Após a revolução de 25 de Abril, Manuel Alegre pôde, em segurança, regressar ao nosso país, e contribuir eficazmente para a instauração de uma democracia, como sempre defendeu ser justo e meritório a uma nação unida. Entrou no Partido Socialista ao lado de Mário Soares, onde hoje continua, apesar de protestar constantemente contra a tendência à direita desse partido, tradicionalmente de centro-esquerda. Essa situação fê-lo, por várias vezes, alinhar o seu voto com os projectos do Partido Comunista Português e do Bloco de Esquerda. Assim, o seu projecto político para o nosso país é a consolidação de uma democracia, mais à esquerda do que o Partido Socialista dos dias de hoje, consciente das condições de vida das classes mais desprotegidas e propondo a defesa dessas camadas da sociedade, optando visivelmente por um modelo socialista.
A intervenção, uma vez iniciada, não me parece que deva cessar no campo das letras e no pensamento dos intelectuais deste país e do nosso mundo.

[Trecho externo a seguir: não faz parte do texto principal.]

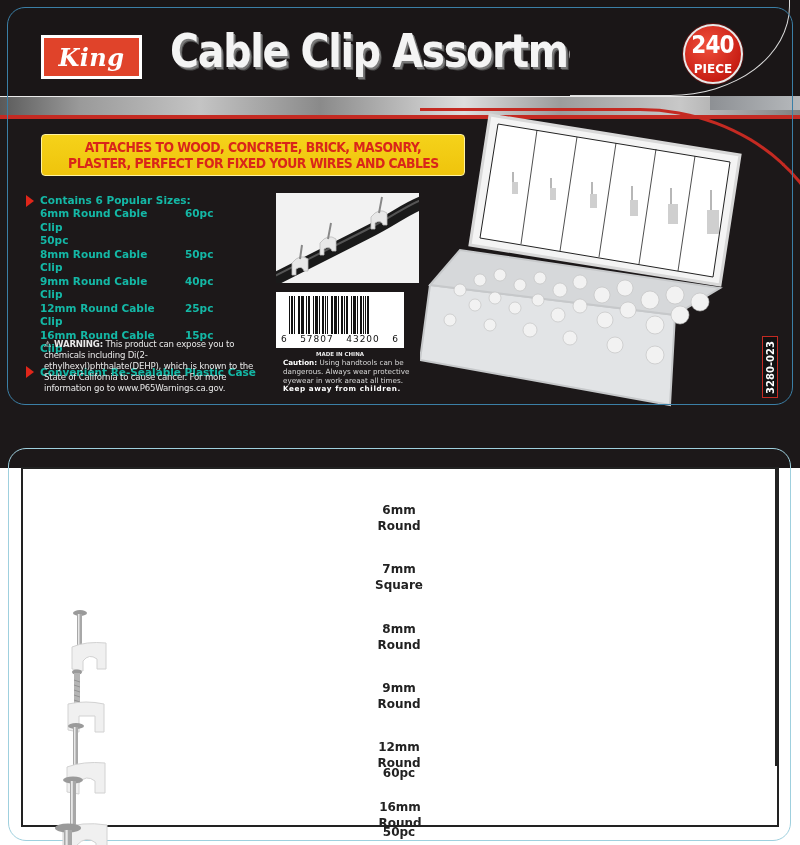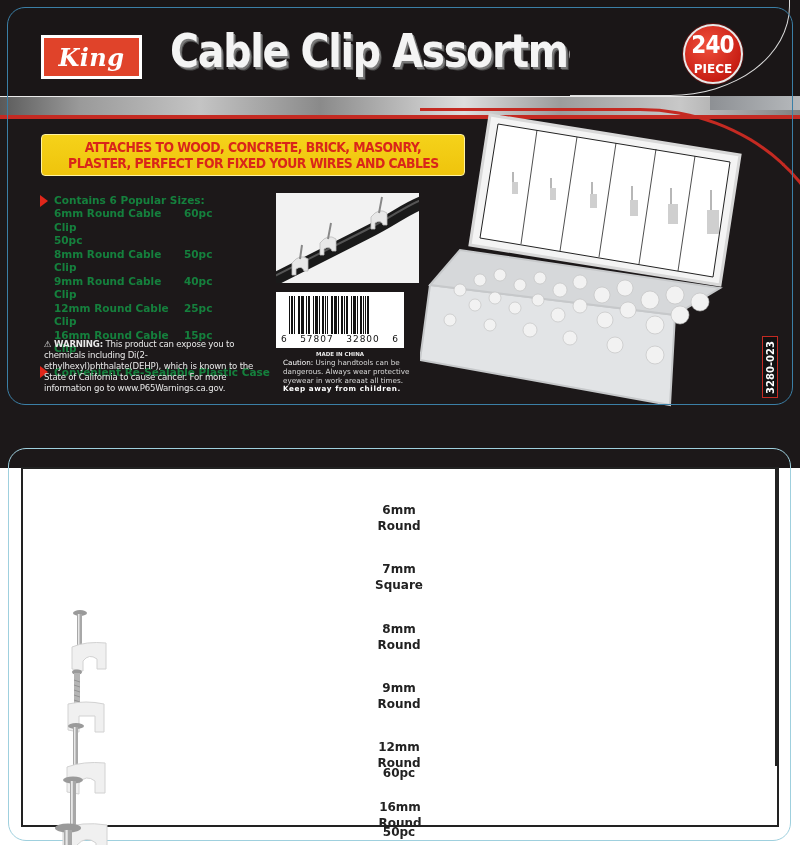--- a/index.html
+++ b/index.html
@@ -25,7 +25,7 @@
     .banner { position: absolute; left: 41px; top: 134px; width: 424px; height: 42px; background: linear-gradient(#f5d21a, #efc40c); border: 1px solid #fff3a0; border-radius: 4px; display: flex; flex-direction: column; align-items: center; justify-content: center; z-index: 4; }
     .banner span { color: #d9261a; font-weight: bold; font-size: 13.5px; line-height: 16px; letter-spacing: -0.6px; white-space: nowrap; transform: scaleX(0.92); }
 
-    .features { position: absolute; left: 40px; top: 194px; z-index: 4; color: #15803d; }
+    .features { position: absolute; left: 26px; top: 194px; z-index: 4; color: #14b8a6; }
     .feat-head { display: flex; align-items: center; font-weight: bold; font-size: 10.5px; line-height: 13px; }
     .arrow { width: 0; height: 0; border-top: 6px solid transparent; border-bottom: 6px solid transparent; border-left: 8px solid #e0261a; margin-right: 6px; }
     .size-list { margin-left: 14px; }

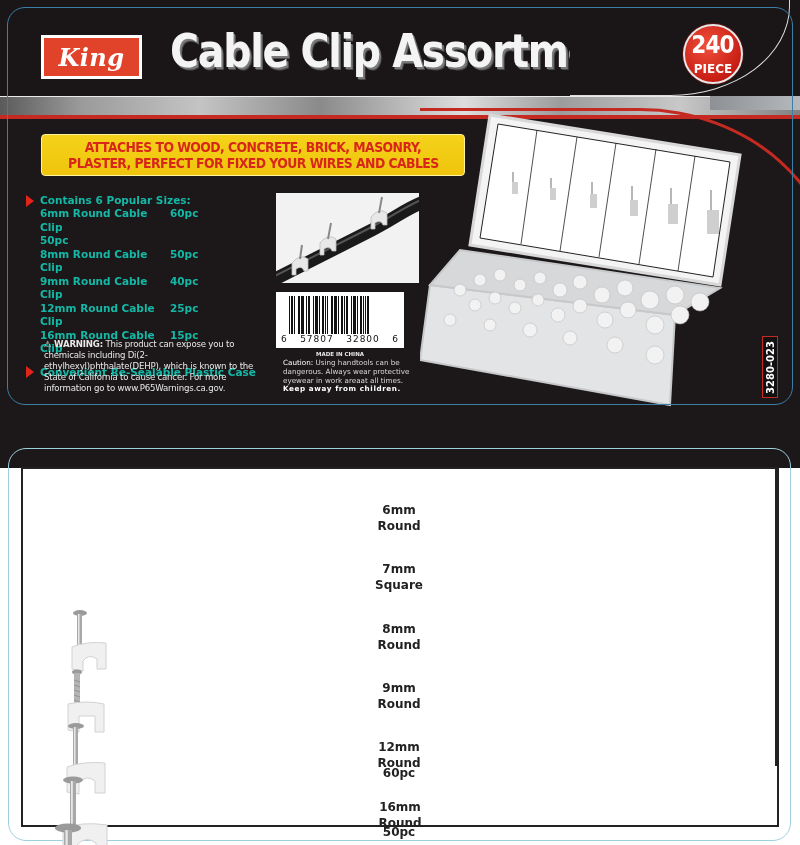--- a/index.html
+++ b/index.html
@@ -29,7 +29,7 @@
     .feat-head { display: flex; align-items: center; font-weight: bold; font-size: 10.5px; line-height: 13px; }
     .arrow { width: 0; height: 0; border-top: 6px solid transparent; border-bottom: 6px solid transparent; border-left: 8px solid #e0261a; margin-right: 6px; }
     .size-list { margin-left: 14px; }
-    .size-row { display: flex; font-weight: bold; font-size: 10.5px; line-height: 13.5px; }
+    .size-row { display: flex; font-weight: bold; font-size: 10.5px; line-height: 13.5px; gap: 15px; }
     .size-name { width: 130px; }
     .size-qty { width: 40px; }
     .case-line { margin-top: 10px; }

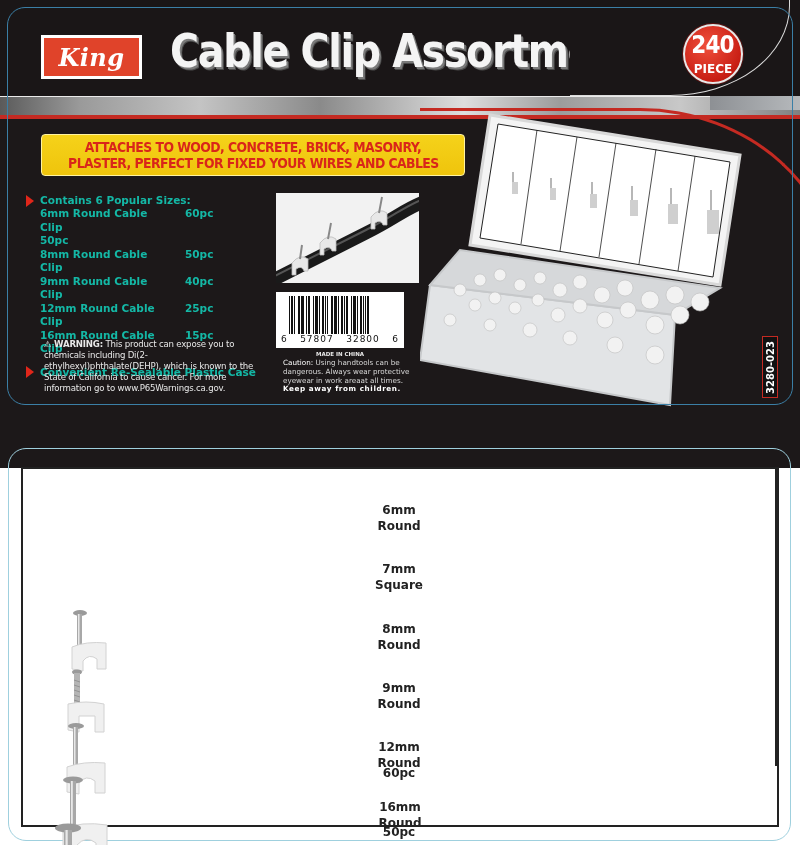--- a/index.html
+++ b/index.html
@@ -178,7 +178,7 @@
     <div class="bar-digits">
       <span>6</span>
       <span>57807</span>
-      <span>32800</span>
+      <span>43200</span>
       <span>6</span>
     </div>
   </div>

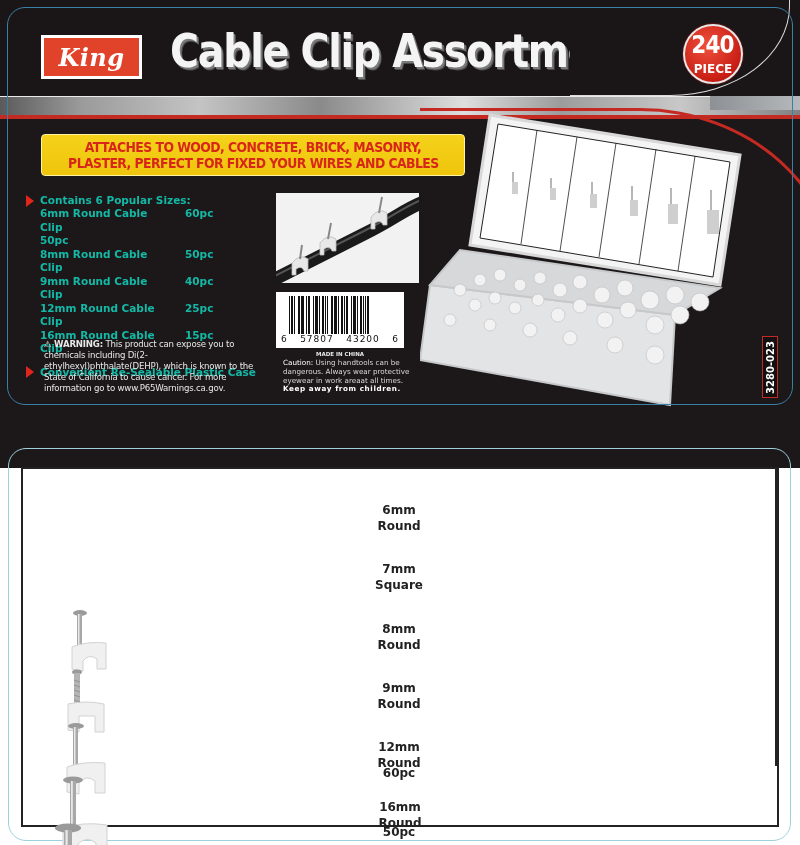--- a/index.html
+++ b/index.html
@@ -44,7 +44,7 @@
     .bar-digits { display: flex; justify-content: space-between; font-size: 9px; line-height: 10px; color: #111; letter-spacing: 1px; }
     .made { position: absolute; left: 276px; top: 351px; width: 128px; text-align: center; color: #eaeaea; font-weight: bold; font-size: 5.5px; z-index: 4; }
     .caution { position: absolute; left: 283px; top: 359px; width: 130px; color: #d8d8d8; font-size: 7.2px; line-height: 8.8px; z-index: 4; }
-    .caution b { font-weight: normal; color: #fff; margin-top: 11px; }
+    .caution b { font-weight: bold; color: #fff; margin-top: 11px; }
     .keep { font-weight: bold; color: #fff; letter-spacing: 0.6px; }
 
     .case { position: absolute; left: 420px; top: 110px; width: 330px; height: 300px; z-index: 4; }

Por muito que se faça em caminho da perfeição e dos ideais vistos e revistos, e mesmo na sua direcção, que ninguém se iluda; a perfeição de sociedade, de vida, é inalcançável com o corpo, apenas passível de ser imaginada e desfrutada de olhos cerrados numa realidade que não existe. Estamos hoje ainda longe de conhecer o que idealizamos, contudo bem mais próximos do que há várias décadas atrás. Sempre haverá trabalho a fazer; nunca haverá plena satisfação em nada, nem com trabalho, nem com inércia. E eu mesmo, que por vezes me retenho na escrita, na esperança sempre viva de ver redigido o poema da minha existência ou o espelho verbal do meu inconsciente, perco-me em incertezas e parto na escrita de desejos e de projectos para a sociedade a que pertenço. E em cada vez que me debruço sobre essas questões, de novo me surgem campos de acção diferentes em que devo, primeiramente, intervir, como que para dar início a uma luta que reunirá mais apoiantes e gente que manifeste descontentamento perante o mesmo facto. Que revolta nascerá das nossas forças se elas não se unirem? Que azul nos libertará do céu encoberto se prevalecer a indolência? Que Deus subirá aos Céus se sempre o envergonharmos? Se o poder das minhas palavras fosse o de contrariar qualquer adversário ao progresso da civilização, o meu primeiro passo seria a revolução cultural, partindo da exterminação e aniquilação mais que efectiva dos publicadores literários do meu bonito país que pouco bonitos são, que gravemente desconhecem o que é literatura e privilegiam o dinheiro no campo que haveria de ser regido pela ideia e pela mestria. Portugueses de todo o mundo, uni-vos. Publicadores de todo o mundo, matai-vos.